Records from a collection:
━━━━━━━━━━━━━━━━━━━━━━━━━━━━━━

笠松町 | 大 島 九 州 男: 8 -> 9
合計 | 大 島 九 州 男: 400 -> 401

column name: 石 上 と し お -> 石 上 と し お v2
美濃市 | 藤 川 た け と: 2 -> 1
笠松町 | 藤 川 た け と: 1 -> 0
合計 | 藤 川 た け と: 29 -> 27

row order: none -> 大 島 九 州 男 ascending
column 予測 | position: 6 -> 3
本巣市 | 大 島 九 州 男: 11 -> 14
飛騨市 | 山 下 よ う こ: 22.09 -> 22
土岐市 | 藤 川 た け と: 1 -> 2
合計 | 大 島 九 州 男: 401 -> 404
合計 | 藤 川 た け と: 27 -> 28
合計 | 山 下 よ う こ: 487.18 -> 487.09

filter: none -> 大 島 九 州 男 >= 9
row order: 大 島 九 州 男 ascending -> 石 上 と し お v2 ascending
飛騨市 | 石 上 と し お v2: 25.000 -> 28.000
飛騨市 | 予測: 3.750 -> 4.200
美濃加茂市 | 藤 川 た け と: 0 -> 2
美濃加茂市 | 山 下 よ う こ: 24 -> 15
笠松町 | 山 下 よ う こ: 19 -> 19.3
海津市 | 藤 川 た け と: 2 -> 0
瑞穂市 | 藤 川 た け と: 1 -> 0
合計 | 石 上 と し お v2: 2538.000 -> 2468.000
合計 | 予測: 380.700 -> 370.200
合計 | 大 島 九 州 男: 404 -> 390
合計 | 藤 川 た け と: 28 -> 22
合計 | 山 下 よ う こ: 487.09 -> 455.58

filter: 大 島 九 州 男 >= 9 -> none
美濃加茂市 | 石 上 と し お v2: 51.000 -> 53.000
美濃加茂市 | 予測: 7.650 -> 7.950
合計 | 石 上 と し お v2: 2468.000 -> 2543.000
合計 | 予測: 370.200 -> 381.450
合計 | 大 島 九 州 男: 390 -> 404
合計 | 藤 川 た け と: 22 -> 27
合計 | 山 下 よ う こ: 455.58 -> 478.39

━━━━━━━━━━━━━━━━━━━━━━━━━━━━━━

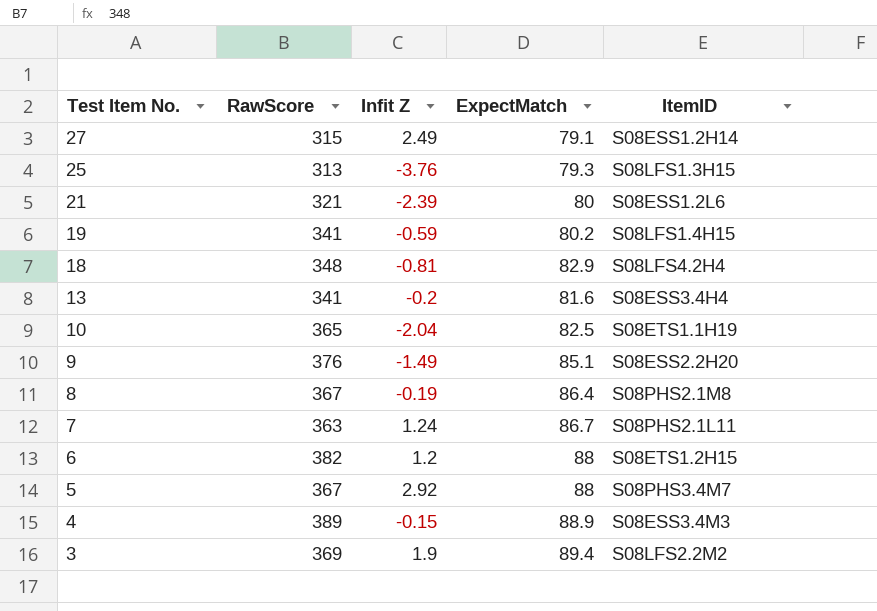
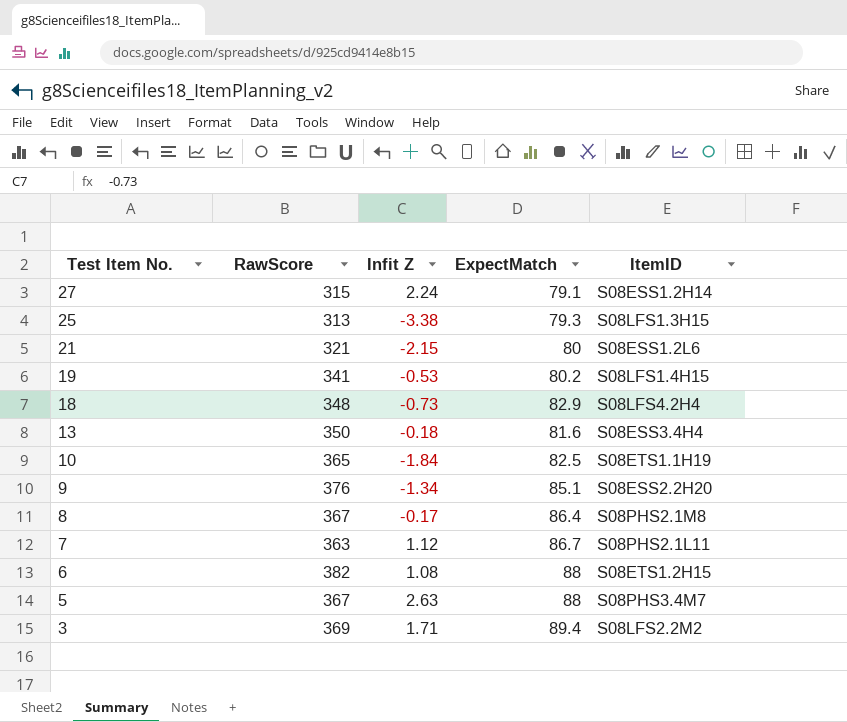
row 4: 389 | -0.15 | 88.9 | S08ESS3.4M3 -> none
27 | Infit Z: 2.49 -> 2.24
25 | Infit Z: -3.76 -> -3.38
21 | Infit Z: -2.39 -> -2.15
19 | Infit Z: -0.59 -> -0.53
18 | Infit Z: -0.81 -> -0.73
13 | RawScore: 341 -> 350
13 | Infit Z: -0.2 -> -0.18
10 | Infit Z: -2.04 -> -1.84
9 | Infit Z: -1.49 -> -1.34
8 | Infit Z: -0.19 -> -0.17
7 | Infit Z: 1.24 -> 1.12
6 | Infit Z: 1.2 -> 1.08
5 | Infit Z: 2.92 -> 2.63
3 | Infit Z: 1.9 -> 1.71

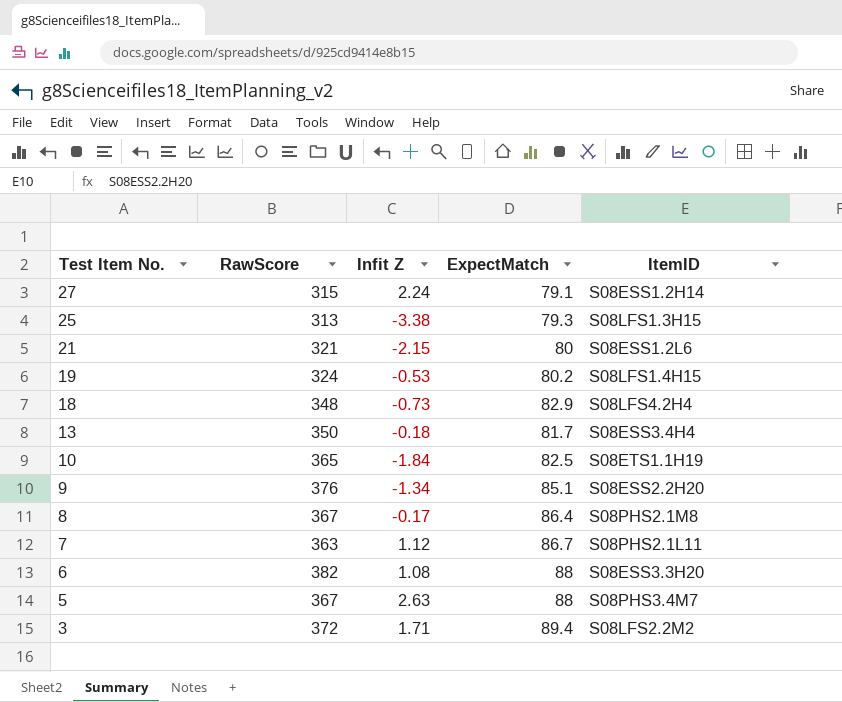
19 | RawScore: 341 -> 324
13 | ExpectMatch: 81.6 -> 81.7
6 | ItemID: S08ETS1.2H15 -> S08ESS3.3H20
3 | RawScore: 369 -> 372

━━━━━━━━━━━━━━━━━━━━━━━━━━━━━━

§ **Exercise directions**
Your reply should consist of one number: how many lines in the entries contain the string "order".

§ **Result for this task**
2